■ **Problem to solve**: Except for the pictures, retype the records that follow exactly.
★ ★ ★ ★ ★
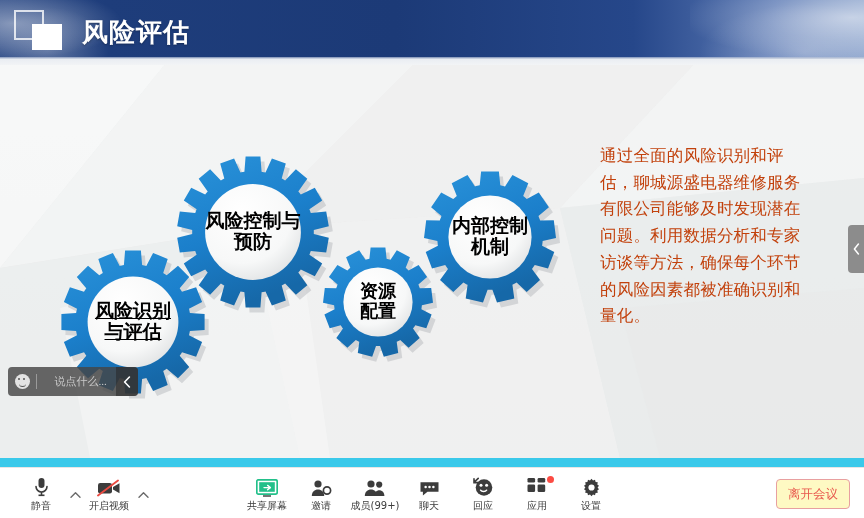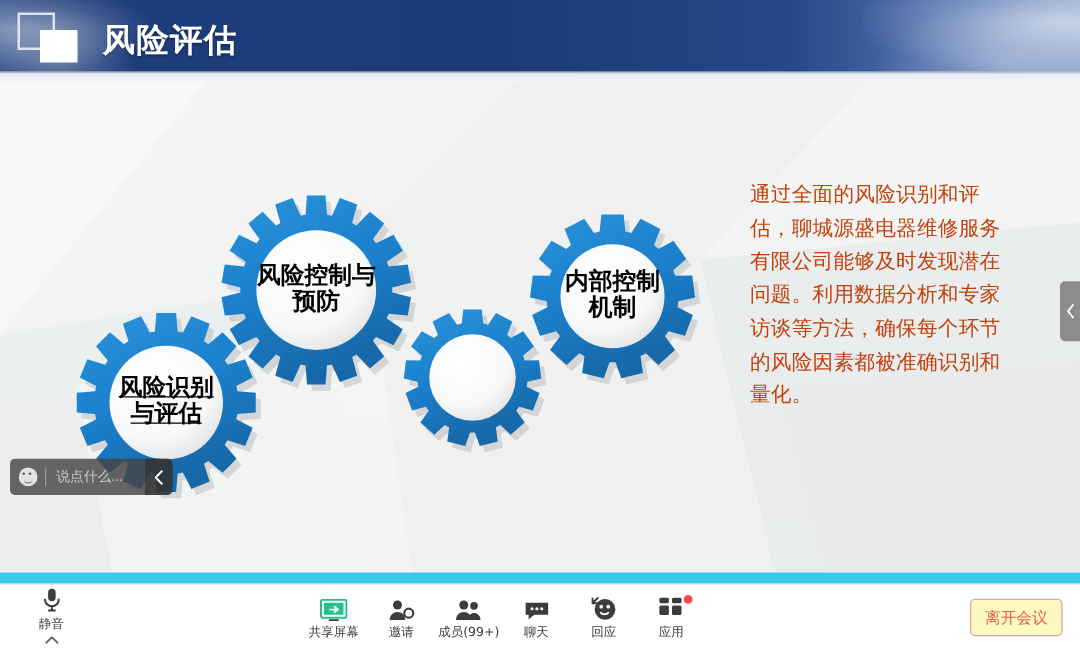--- a/index.html
+++ b/index.html
@@ -49,21 +49,21 @@
   .chatbar{position:absolute;left:8px;top:367px;width:130px;height:29px;border-radius:4px;
     background:rgba(70,70,70,.82);display:flex;align-items:center;}
   .chat-emoji{width:28px;display:flex;align-items:center;justify-content:center;}
   .chat-emoji .face{width:15px;height:15px;border-radius:50%;background:#e3e3e3;position:relative;}
   .chat-emoji .face:before{content:"";position:absolute;left:3.5px;top:4px;width:2px;height:2px;border-radius:50%;background:#555;
     box-shadow:5px 0 0 #555;}
   .chat-emoji .face:after{content:"";position:absolute;left:4px;top:8.5px;width:7px;height:3px;
     border-bottom:1.6px solid #555;border-radius:0 0 6px 6px;}
   .chat-sep{width:1px;height:15px;background:rgba(255,255,255,.35);}
   .chat-ph{flex:1;padding-left:8px;color:#c9c9c9;font-size:11px;white-space:nowrap;overflow:hidden;
-    font-family:Liberation Sans, sans-serif;}
+    font-family:Liberation Serif, serif;text-align:center;}
   .chat-collapse{width:22px;height:29px;display:flex;align-items:center;justify-content:center;
     background:rgba(40,40,40,.55);border-radius:0 4px 4px 0;}
 
   
   .edge-tab{position:absolute;right:0;top:225px;width:16px;height:48px;border-radius:4px 0 0 4px;
     background:#8c8c8c;display:flex;align-items:center;justify-content:center;}
 
   
   .cyan{position:absolute;left:0;top:458px;width:864px;height:9px;background:#3ac9ea;}
   .toolbar{position:absolute;left:0;top:467px;width:864px;height:51px;background:#ffffff;
@@ -138,20 +138,24 @@
           </g>
         </svg>
       <div class="glabel" id="gl0" style="left: 61px; width: 144px; font-size: 19px; top: 241.58px; text-decoration: underline;">
           <div>风险识别</div>
           <div>与评估</div>
         </div>
       <div class="glabel" id="gl1" style="left: 177px; width: 152px; font-size: 19px; top: 151.58px;">
           <div>风险控制与</div>
           <div>预防</div>
         </div>
+      <div class="glabel" id="gl2" style="left: 323px; width: 110px; font-size: 18px; top: 222.76px;">
+          <div>资源</div>
+          <div>配置</div>
+        </div>
       <div class="glabel" id="gl3" style="left: 424px; width: 132px; font-size: 19px; top: 156.58px;">
           <div>内部控制</div>
           <div>机制</div>
         </div>
     </div>
 
     <div class="copy">通过全面的风险识别和评估，聊城源盛电器维修服务有限公司能够及时发现潜在问题。利用数据分析和专家访谈等方法，确保每个环节的风险因素都被准确识别和量化。</div>
 
     <div class="slide-header">
       <div class="sky-l"></div>
@@ -181,21 +185,21 @@
   </div>
 
   <div class="edge-tab">
     <svg width="7" height="12" viewBox="0 0 7 12">
       <path d="M5.4 1 L1.4 6 L5.4 11" stroke="#ffffff" stroke-width="1.5" fill="none" stroke-linecap="round" stroke-linejoin="round"></path>
     </svg>
   </div>
 
   <div class="cyan"></div>
   <div class="toolbar">
-    <div class="tools" id="tools-left" style="left:14px;flex-direction:column;">
+    <div class="tools" id="tools-left" style="left:14px;">
         <div class="tool">
           <span class="ic">
             <svg width="17" height="20" viewBox="0 0 17 20">
               <rect x="5.5" y="1" width="6" height="10" rx="3" fill="#3c3c3c"></rect>
               <path d="M3 9.5a5.5 5.5 0 0 0 11 0" stroke="#3c3c3c" stroke-width="1.6" fill="none" stroke-linecap="round"></path>
               <line x1="8.5" y1="15" x2="8.5" y2="18" stroke="#3c3c3c" stroke-width="1.6"></line>
               <line x1="5.5" y1="18.3" x2="11.5" y2="18.3" stroke="#3c3c3c" stroke-width="1.6"></line>
             </svg>
           </span>
           <span class="lb">静音</span>
@@ -282,17 +286,26 @@
             <svg width="20" height="19" viewBox="0 0 20 19">
               <rect x="0.5" y="6.4" width="7.6" height="7.6" rx="1.3" fill="#3c3c3c"></rect>
               <rect x="10.6" y="6.4" width="7.6" height="7.6" rx="1.3" fill="#3c3c3c"></rect>
               <rect x="0.5" y="0" width="7.6" height="4.6" rx="1.3" fill="#3c3c3c"></rect>
               <rect x="10.6" y="0" width="7.6" height="4.6" rx="1.3" fill="#3c3c3c"></rect>
             </svg>
           </span>
           <span class="lb">应用</span>
           <span class="badge"></span>
         </div>
+        <div class="tool">
+          <span class="ic">
+            <svg width="19" height="19" viewBox="0 0 19 19">
+              <path d="M9.5 0.8 11 2.4 13 1.7 13.6 3.9 15.8 4.2 15.3 6.4 17 7.8 15.6 9.5 17 11.2 15.3 12.6 15.8 14.8 13.6 15.1 13 17.3 11 16.6 9.5 18.2 8 16.6 6 17.3 5.4 15.1 3.2 14.8 3.7 12.6 2 11.2 3.4 9.5 2 7.8 3.7 6.4 3.2 4.2 5.4 3.9 6 1.7 8 2.4 Z" fill="#3c3c3c"></path>
+              <circle cx="9.5" cy="9.5" r="3.1" fill="#fff"></circle>
+            </svg>
+          </span>
+          <span class="lb">设置</span>
+        </div>
       </div>
     <div class="leave">离开会议</div>
   </div>
 
 </div>
 
 </body></html>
★ ★ ★ ★ ★
■ **Reply to the task**:
--- a/index.html
+++ b/index.html
@@ -49,21 +49,21 @@
   .chatbar{position:absolute;left:8px;top:367px;width:130px;height:29px;border-radius:4px;
     background:rgba(70,70,70,.82);display:flex;align-items:center;}
   .chat-emoji{width:28px;display:flex;align-items:center;justify-content:center;}
   .chat-emoji .face{width:15px;height:15px;border-radius:50%;background:#e3e3e3;position:relative;}
   .chat-emoji .face:before{content:"";position:absolute;left:3.5px;top:4px;width:2px;height:2px;border-radius:50%;background:#555;
     box-shadow:5px 0 0 #555;}
   .chat-emoji .face:after{content:"";position:absolute;left:4px;top:8.5px;width:7px;height:3px;
     border-bottom:1.6px solid #555;border-radius:0 0 6px 6px;}
   .chat-sep{width:1px;height:15px;background:rgba(255,255,255,.35);}
   .chat-ph{flex:1;padding-left:8px;color:#c9c9c9;font-size:11px;white-space:nowrap;overflow:hidden;
-    font-family:Liberation Sans, sans-serif;}
+    font-family:Liberation Serif, serif;text-align:center;}
   .chat-collapse{width:22px;height:29px;display:flex;align-items:center;justify-content:center;
     background:rgba(40,40,40,.55);border-radius:0 4px 4px 0;}
 
   
   .edge-tab{position:absolute;right:0;top:225px;width:16px;height:48px;border-radius:4px 0 0 4px;
     background:#8c8c8c;display:flex;align-items:center;justify-content:center;}
 
   
   .cyan{position:absolute;left:0;top:458px;width:864px;height:9px;background:#3ac9ea;}
   .toolbar{position:absolute;left:0;top:467px;width:864px;height:51px;background:#ffffff;
@@ -138,20 +138,24 @@
           </g>
         </svg>
       <div class="glabel" id="gl0" style="left: 61px; width: 144px; font-size: 19px; top: 241.58px; text-decoration: underline;">
           <div>风险识别</div>
           <div>与评估</div>
         </div>
       <div class="glabel" id="gl1" style="left: 177px; width: 152px; font-size: 19px; top: 151.58px;">
           <div>风险控制与</div>
           <div>预防</div>
         </div>
+      <div class="glabel" id="gl2" style="left: 323px; width: 110px; font-size: 18px; top: 222.76px;">
+          <div>资源</div>
+          <div>配置</div>
+        </div>
       <div class="glabel" id="gl3" style="left: 424px; width: 132px; font-size: 19px; top: 156.58px;">
           <div>内部控制</div>
           <div>机制</div>
         </div>
     </div>
 
     <div class="copy">通过全面的风险识别和评估，聊城源盛电器维修服务有限公司能够及时发现潜在问题。利用数据分析和专家访谈等方法，确保每个环节的风险因素都被准确识别和量化。</div>
 
     <div class="slide-header">
       <div class="sky-l"></div>
@@ -181,21 +185,21 @@
   </div>
 
   <div class="edge-tab">
     <svg width="7" height="12" viewBox="0 0 7 12">
       <path d="M5.4 1 L1.4 6 L5.4 11" stroke="#ffffff" stroke-width="1.5" fill="none" stroke-linecap="round" stroke-linejoin="round"></path>
     </svg>
   </div>
 
   <div class="cyan"></div>
   <div class="toolbar">
-    <div class="tools" id="tools-left" style="left:14px;flex-direction:column;">
+    <div class="tools" id="tools-left" style="left:14px;">
         <div class="tool">
           <span class="ic">
             <svg width="17" height="20" viewBox="0 0 17 20">
               <rect x="5.5" y="1" width="6" height="10" rx="3" fill="#3c3c3c"></rect>
               <path d="M3 9.5a5.5 5.5 0 0 0 11 0" stroke="#3c3c3c" stroke-width="1.6" fill="none" stroke-linecap="round"></path>
               <line x1="8.5" y1="15" x2="8.5" y2="18" stroke="#3c3c3c" stroke-width="1.6"></line>
               <line x1="5.5" y1="18.3" x2="11.5" y2="18.3" stroke="#3c3c3c" stroke-width="1.6"></line>
             </svg>
           </span>
           <span class="lb">静音</span>
@@ -282,17 +286,26 @@
             <svg width="20" height="19" viewBox="0 0 20 19">
               <rect x="0.5" y="6.4" width="7.6" height="7.6" rx="1.3" fill="#3c3c3c"></rect>
               <rect x="10.6" y="6.4" width="7.6" height="7.6" rx="1.3" fill="#3c3c3c"></rect>
               <rect x="0.5" y="0" width="7.6" height="4.6" rx="1.3" fill="#3c3c3c"></rect>
               <rect x="10.6" y="0" width="7.6" height="4.6" rx="1.3" fill="#3c3c3c"></rect>
             </svg>
           </span>
           <span class="lb">应用</span>
           <span class="badge"></span>
         </div>
+        <div class="tool">
+          <span class="ic">
+            <svg width="19" height="19" viewBox="0 0 19 19">
+              <path d="M9.5 0.8 11 2.4 13 1.7 13.6 3.9 15.8 4.2 15.3 6.4 17 7.8 15.6 9.5 17 11.2 15.3 12.6 15.8 14.8 13.6 15.1 13 17.3 11 16.6 9.5 18.2 8 16.6 6 17.3 5.4 15.1 3.2 14.8 3.7 12.6 2 11.2 3.4 9.5 2 7.8 3.7 6.4 3.2 4.2 5.4 3.9 6 1.7 8 2.4 Z" fill="#3c3c3c"></path>
+              <circle cx="9.5" cy="9.5" r="3.1" fill="#fff"></circle>
+            </svg>
+          </span>
+          <span class="lb">设置</span>
+        </div>
       </div>
     <div class="leave">离开会议</div>
   </div>
 
 </div>
 
 </body></html>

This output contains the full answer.